But as the 1990's began, Keifer faced faced a battle much tougher than any of the addictions he had overcome years prior due to the paralysis of his left vocal cord. A singer known for his ability to shatter glass with his raspy wail, it took years of surgeries and hard work to get back to a point he was comfortable singing. Now 53, those years of struggle culminated in his 2013 solo debut, The Way Life Goes.

Keifer and his band will be in Dallas to play 97.1 The Eagle's annual BFD on Sunday. DC9 at Night had the chance to discuss his painful and uncertain recovery and transition from headliner to the bottom of a bill.

DC9 at Night: It's been a long time now since you were sidelined with your vocal cord issues. Do you ever feel like your voice could be gone at any given moment, even now?

Keifer: I went through hell and I battled for a very long time. I was diagnosed with vocal cord paralysis in the early '90s and I was told I'd never sing again because there wasn't any medical cure for it. I was told the only chance I had would be by retraining my voice using a speech pathologist and vocal trainers, which is now what I've done for years. But even after that, there were times where I couldn't sing at all, and plenty of times when my voice wasn't near 100 percent.

Was there a particular point where you felt you'd turned a corner?

In 2009, I met vocal coach Ron Anderson, and he really put it all together for me, and I've been using his techniques ever since. I've done three Cinderella tours and I'm now on my second tour for the solo record since I worked with Anderson, and my voice is as reliable as it's ever been. I do my exercises daily, but I don't worry about my voice leaving me like I used to. My confidence in my voice is back.

I imagine that for you, having that confidence in being able to sing when you need to is as important as actually being able to sing, isn't it?

Yes. Confidence is such a big part of my singing. You want to feel like you know what's going to come out when you open your mouth to sing. It is very much a mental thing in that respect. It's not an exact science, so I'm lucky that I've figured as much out as I have so far.

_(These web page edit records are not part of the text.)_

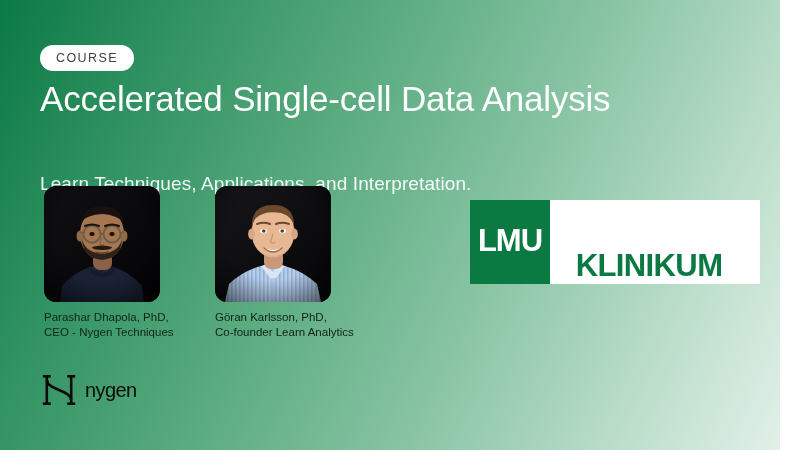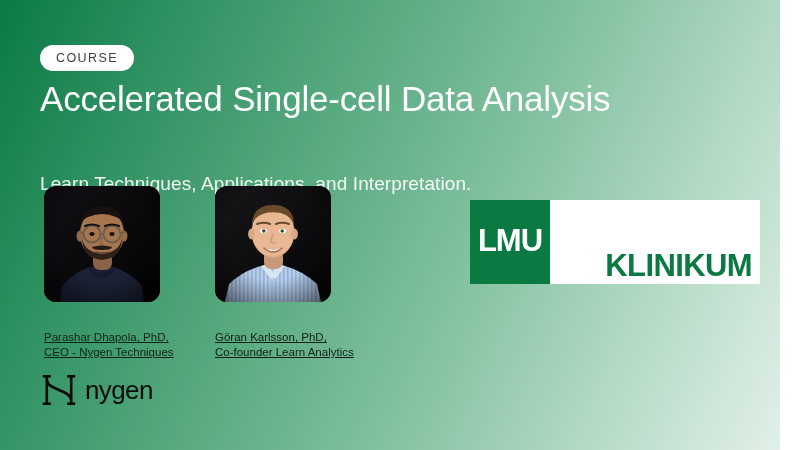--- a/index.html
+++ b/index.html
@@ -53,23 +53,23 @@
   #speaker-1 { left:215px; }
 
   .avatar {
     width:116px; height:116px;
     border-radius:12px; overflow:hidden;
     position:relative; background:#0a0a0c;
   }
   .avatar svg { display:block; width:116px; height:116px; }
 
   .speaker-name {
-    position:absolute; top:144px; left:0;
+    position:absolute; top:124px; left:0;
     font-size:11.5px; line-height:15px;
-    color:#10241a; white-space:nowrap;text-decoration:underline;
+    color:#10241a; white-space:nowrap;
   }
   #speaker-1 .speaker-name { color:#102018; }
 
   
   #lmu-klinikum-logo {
     position:absolute; left:470px; top:200px;
     width:290px; height:84px;
     display:flex; align-items:stretch;
   }
   #lmu-block {
@@ -77,37 +77,37 @@
     display:flex; align-items:center; justify-content:center;
     padding-bottom:3px;
   }
   #lmu-text {
     color:#ffffff; font-weight:bold; font-size:31px;
     letter-spacing:-1px; line-height:31px;
     font-family:"Liberation Sans", sans-serif;
   }
   #klinikum-block {
     flex:1; background:#ffffff;
-    display:flex; align-items:flex-end; justify-content:flex-end;
-    padding:0 8px 3px 4px;
+    display:flex; align-items:flex-end; justify-content:center;
+    padding:0 16px 3px 4px;
   }
   #klinikum-text {
     color:#0a7a42; font-weight:bold; font-size:31px;
     letter-spacing:-0.6px; line-height:31px;
     font-family:"Liberation Sans", sans-serif;
   }
 
   
   #nygen-logo {
     position:absolute; left:42px; top:372px;
     display:flex; align-items:center; gap:9px;
   }
   #nygen-mark { width:34px; height:36px; display:block; }
   #nygen-wordmark {
-    font-size:26px; font-weight:400; color:#0b0b0b;
+    font-size:20px; font-weight:400; color:#0b0b0b;
     letter-spacing:-0.6px; line-height:30px;
   }
 </style>
 </head>
 <body>
 
 <div id="banner">
 
   <div id="course-badge">COURSE</div>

Even with your vocal troubles, it's a bit surprising that it took as long as it did to release a solo album. You started work on it over a decade ago. What was the process behind recording and releasing it finally?

There were so many factors going into why it took so long. The voice issues didn't help, of course. I started recording tracks for this record on the heels of a record deal that had gone bad for Cinderella, which had us in court for a while. We couldn't officially record anything as a band during that point, so the solo songs I worked on acted as a healing process, sort of, and it was all done independently of record label. It was always a labor of love for me. After ten years, I woke up one day and thought, "Hey, there's a record here."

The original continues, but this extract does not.